___ Data listing ___

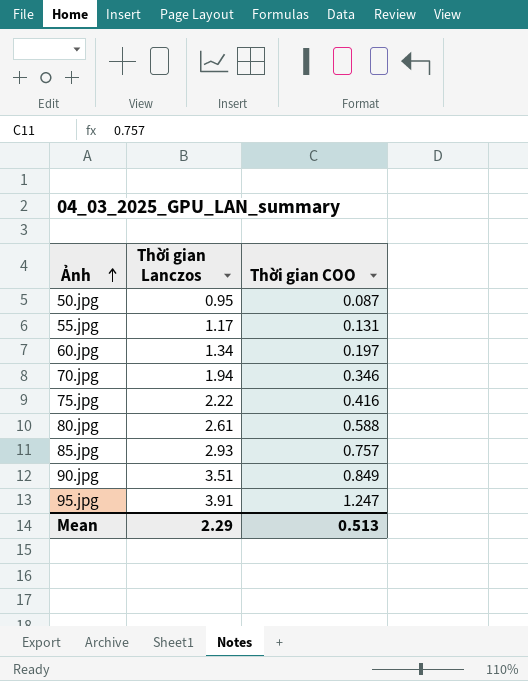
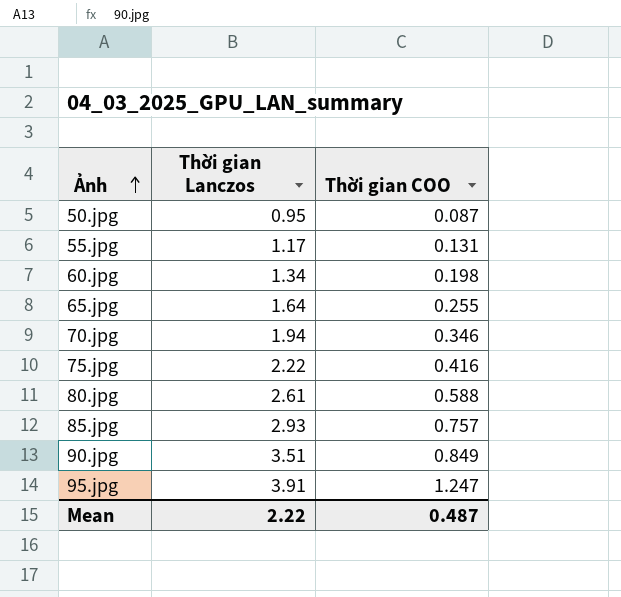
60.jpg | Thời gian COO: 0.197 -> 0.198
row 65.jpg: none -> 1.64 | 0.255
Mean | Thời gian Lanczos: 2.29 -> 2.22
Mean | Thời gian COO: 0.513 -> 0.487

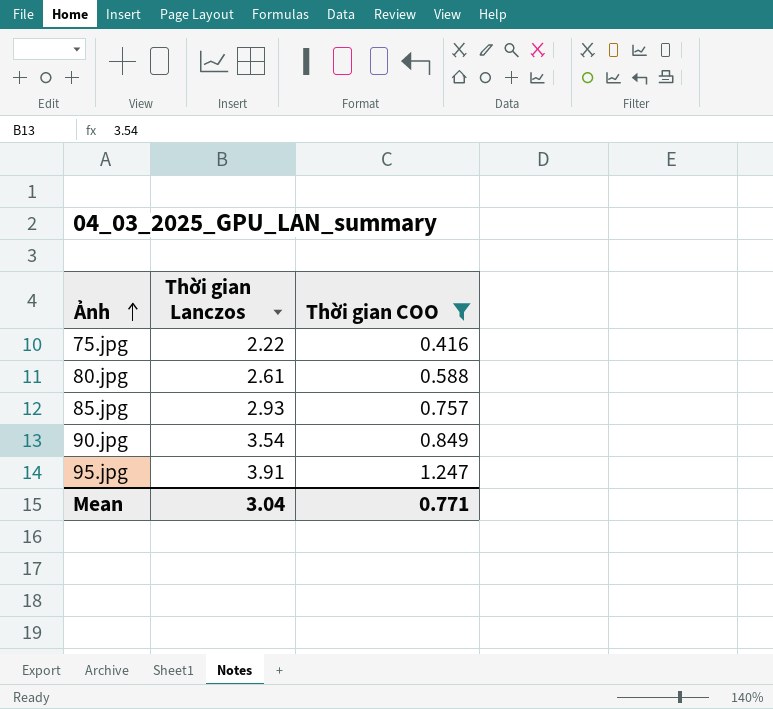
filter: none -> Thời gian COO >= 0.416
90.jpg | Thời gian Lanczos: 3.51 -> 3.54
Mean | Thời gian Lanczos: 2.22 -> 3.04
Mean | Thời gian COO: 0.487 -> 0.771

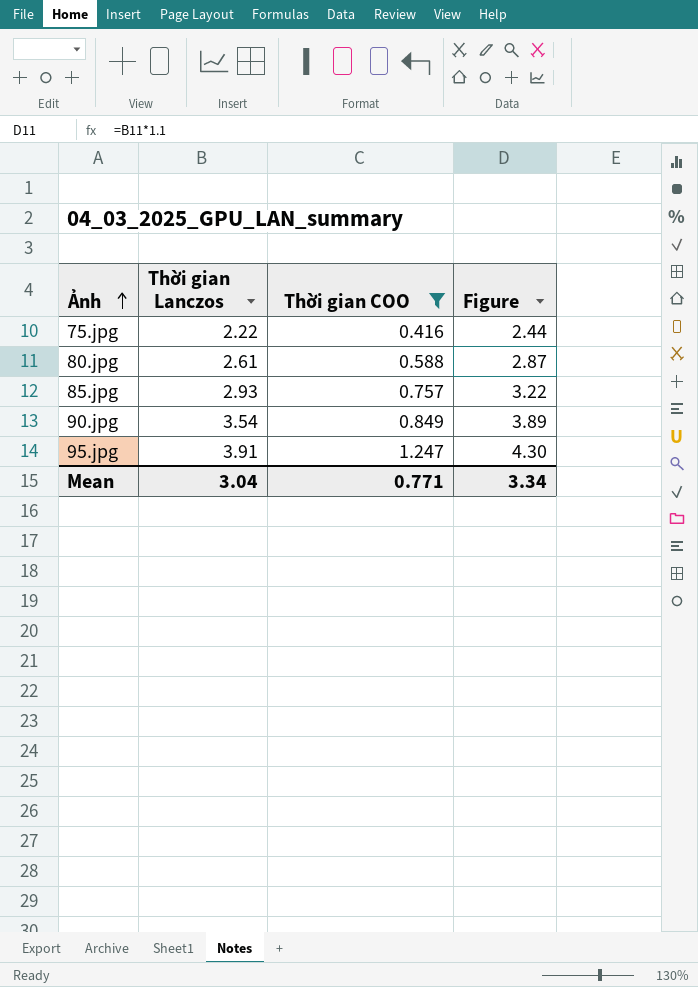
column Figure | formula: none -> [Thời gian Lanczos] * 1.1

___

▶ _Directions for this task_: Repeat exactly the lines from the first line of the records above through the line containing "Mean | Thời gian Lanczos: 2.22 -> 3.04", both included. Leave out the pictures.

▶ _Your solution_:
60.jpg | Thời gian COO: 0.197 -> 0.198
row 65.jpg: none -> 1.64 | 0.255
Mean | Thời gian Lanczos: 2.29 -> 2.22
Mean | Thời gian COO: 0.513 -> 0.487

filter: none -> Thời gian COO >= 0.416
90.jpg | Thời gian Lanczos: 3.51 -> 3.54
Mean | Thời gian Lanczos: 2.22 -> 3.04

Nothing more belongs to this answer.